(Web page edit records)

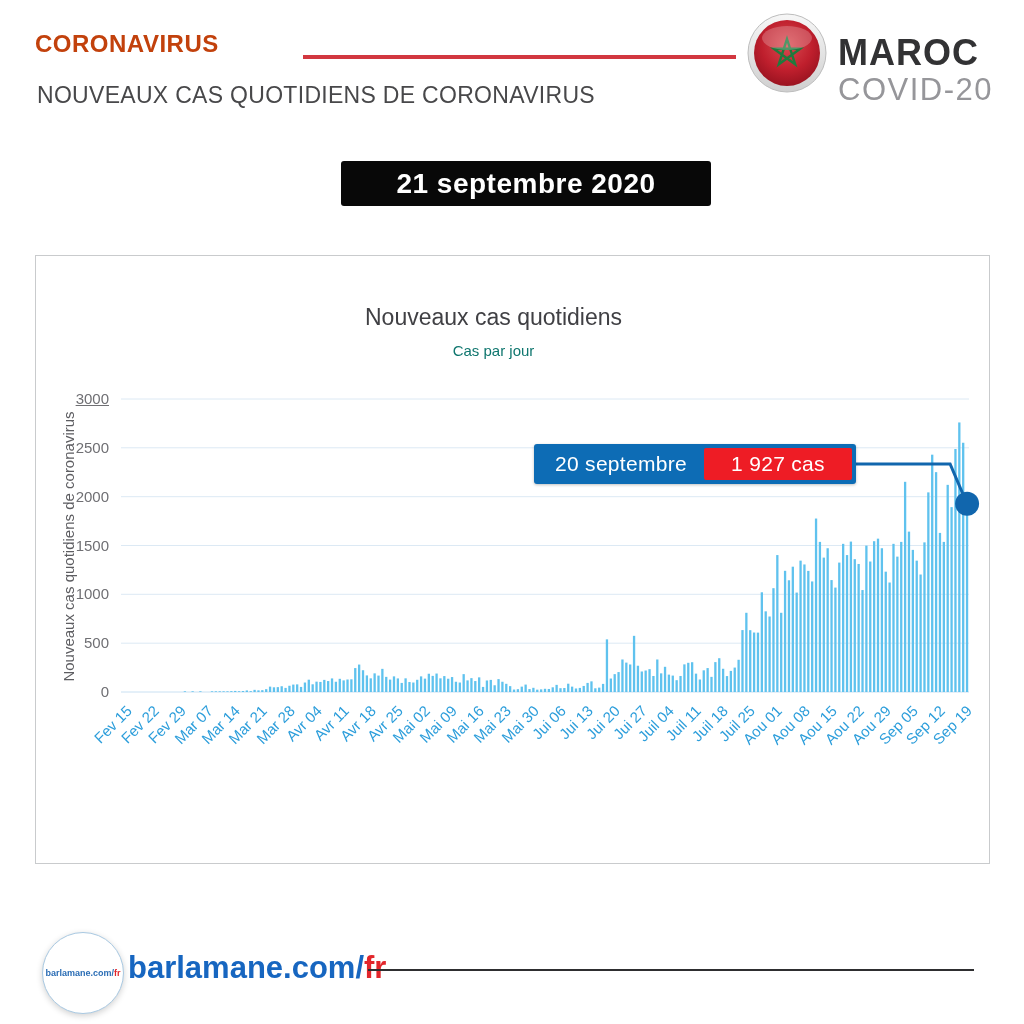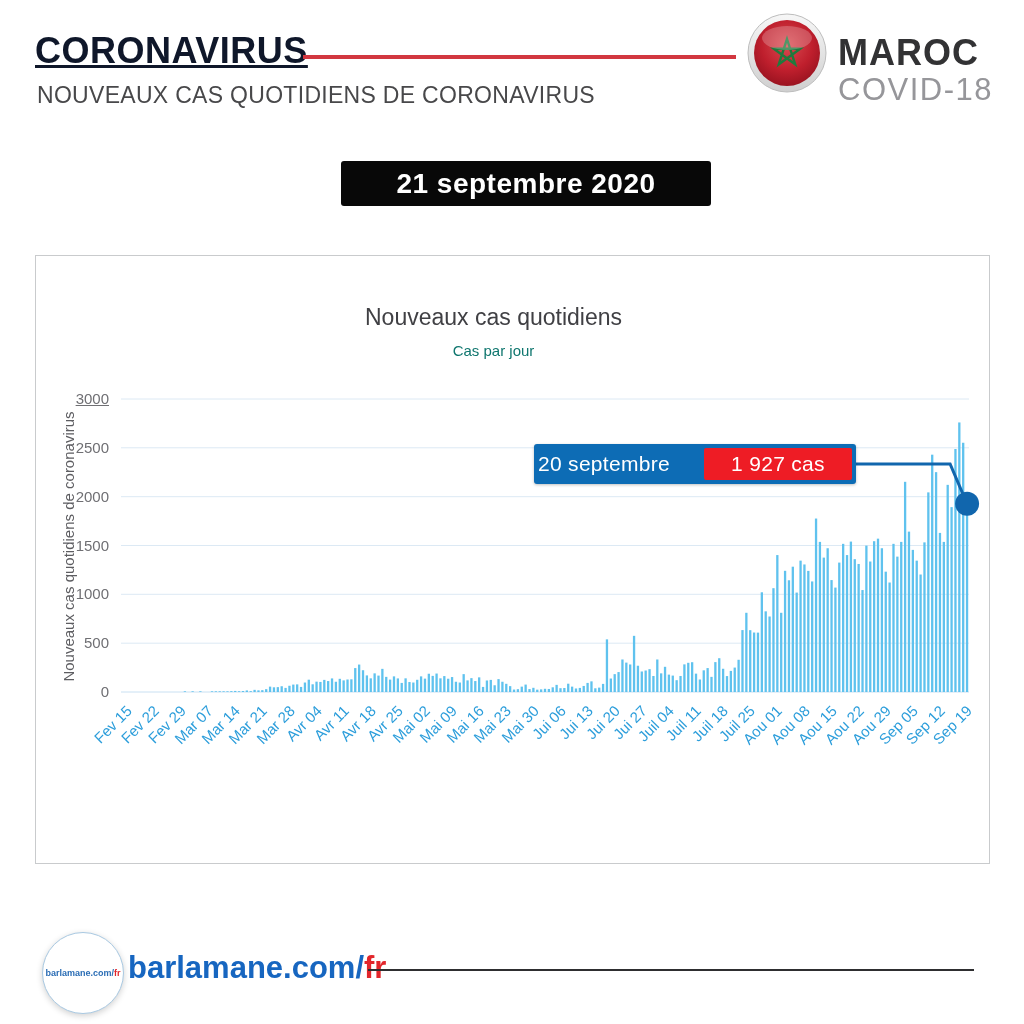--- a/index.html
+++ b/index.html
@@ -1,21 +1,21 @@
 <!DOCTYPE html>
 <html><head>
 <meta charset="utf-8">
 <style>
   html,body{margin:0;padding:0;background:#ffffff;}
   .page{position:relative;width:1024px;height:1024px;background:#fff;
         font-family:"Liberation Sans",sans-serif;overflow:hidden;}
 
   
-  .h-title{position:absolute;left:35px;top:30px;font-size:36px;font-weight:bold;
-           color:#0f172a;letter-spacing:.5px;text-decoration:underline;}
+  .h-title{position:absolute;left:35px;top:30px;font-size:24px;font-weight:bold;
+           color:#c2410c;letter-spacing:.5px;}
   .red-line{position:absolute;left:303px;top:55px;width:433px;height:4px;background:#d23740;}
   .h-sub{position:absolute;left:37px;top:82px;font-size:23px;color:#48484a;letter-spacing:.3px;}
   .flag-wrap{position:absolute;left:747px;top:13px;width:80px;height:80px;}
   .brand-country{position:absolute;left:838px;top:32px;font-size:36px;font-weight:bold;
                  color:#323234;letter-spacing:1px;}
   .brand-covid{position:absolute;left:838px;top:72px;font-size:31px;color:#96969a;letter-spacing:1.5px;}
 
   
   .date-badge{position:absolute;left:341px;top:161px;width:370px;height:45px;background:#080808;
               color:#fff;font-size:28px;font-weight:bold;letter-spacing:.5px;border-radius:3px;
@@ -30,21 +30,21 @@
                   color:#0f766e;}
   .ylabel{position:absolute;left:-168px;top:282px;width:400px;text-align:center;
           transform:rotate(-90deg);font-size:15px;color:#5d5d61;}
   .plot-svg{position:absolute;left:0;top:0;width:953px;height:607px;}
   .ytick{position:absolute;left:15px;width:58px;text-align:right;font-size:15px;color:#6f6f73;}
   .xtick{position:absolute;width:110px;text-align:right;font-size:15px;color:#2d9edb;
          transform:rotate(-45deg);transform-origin:100% 0;white-space:nowrap;}
   .tooltip{position:absolute;left:498px;top:188px;width:322px;height:40px;background:#0d6cb5;
            border-radius:3px;display:flex;align-items:center;color:#fff;font-size:21px;
            box-shadow:0 1px 3px rgba(0,0,0,.25);}
-  .tooltip-date{flex:1;padding-left:4px;letter-spacing:.3px;}
+  .tooltip-date{flex:1;padding-left:4px;letter-spacing:.3px;text-align:center;}
   .tooltip-value{width:148px;height:32px;margin-right:4px;background:#ee1c25;border-radius:2px;
                  display:flex;align-items:center;justify-content:center;letter-spacing:.3px;}
   .legend{position:absolute;left:120px;top:519px;height:30px;display:flex;align-items:center;
           font-size:17px;font-weight:bold;color:#4a4a4e;}
   .legend-dot{width:15px;height:15px;border-radius:50%;background:#a1a1a3;margin-right:11px;}
 
   
   .logo-circle{position:absolute;left:42px;top:932px;width:80px;height:80px;border-radius:50%;
                background:#fff;border:1px solid #a9c9e2;box-shadow:0 2px 6px rgba(0,0,0,.18);
                display:flex;align-items:center;justify-content:center;font-size:9px;
@@ -76,21 +76,21 @@
           <stop offset="100%" stop-color="#cfcfcf"></stop>
         </linearGradient>
       </defs>
       <circle cx="40" cy="40" r="39" fill="url(#ringg)" stroke="#bdbdbd" stroke-width="1"></circle>
       <circle cx="40" cy="40" r="33" fill="url(#redg)"></circle>
       <path d="M40,26 L48.2,51.3 L26.7,35.7 L53.3,35.7 L31.8,51.3 Z" fill="none" stroke="#1f7a3d" stroke-width="2.4"></path>
       <ellipse cx="40" cy="25" rx="25" ry="12" fill="#ffffff" opacity="0.22"></ellipse>
     </svg>
   </div>
   <div class="brand-country">MAROC</div>
-  <div class="brand-covid">COVID-18</div>
+  <div class="brand-covid">COVID-20</div>
 
   <div class="date-badge">21 septembre 2020</div>
 
   <div class="chart-card">
     <div class="chart-title">Nouveaux cas quotidiens</div>
     <div class="chart-subtitle">Cas par jour</div>
     <div class="ylabel">Nouveaux cas quotidiens de coronavirus</div>
 
     <svg id="plot" class="plot-svg" viewBox="0 0 953 607">
         <line x1="85" x2="933" y1="436.0" y2="436.0" stroke="#c9e0f2" stroke-width="1"></line>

Description of the task -
Determine the number of lines in the entries that contain "circle", then write that number alone.

Result -
3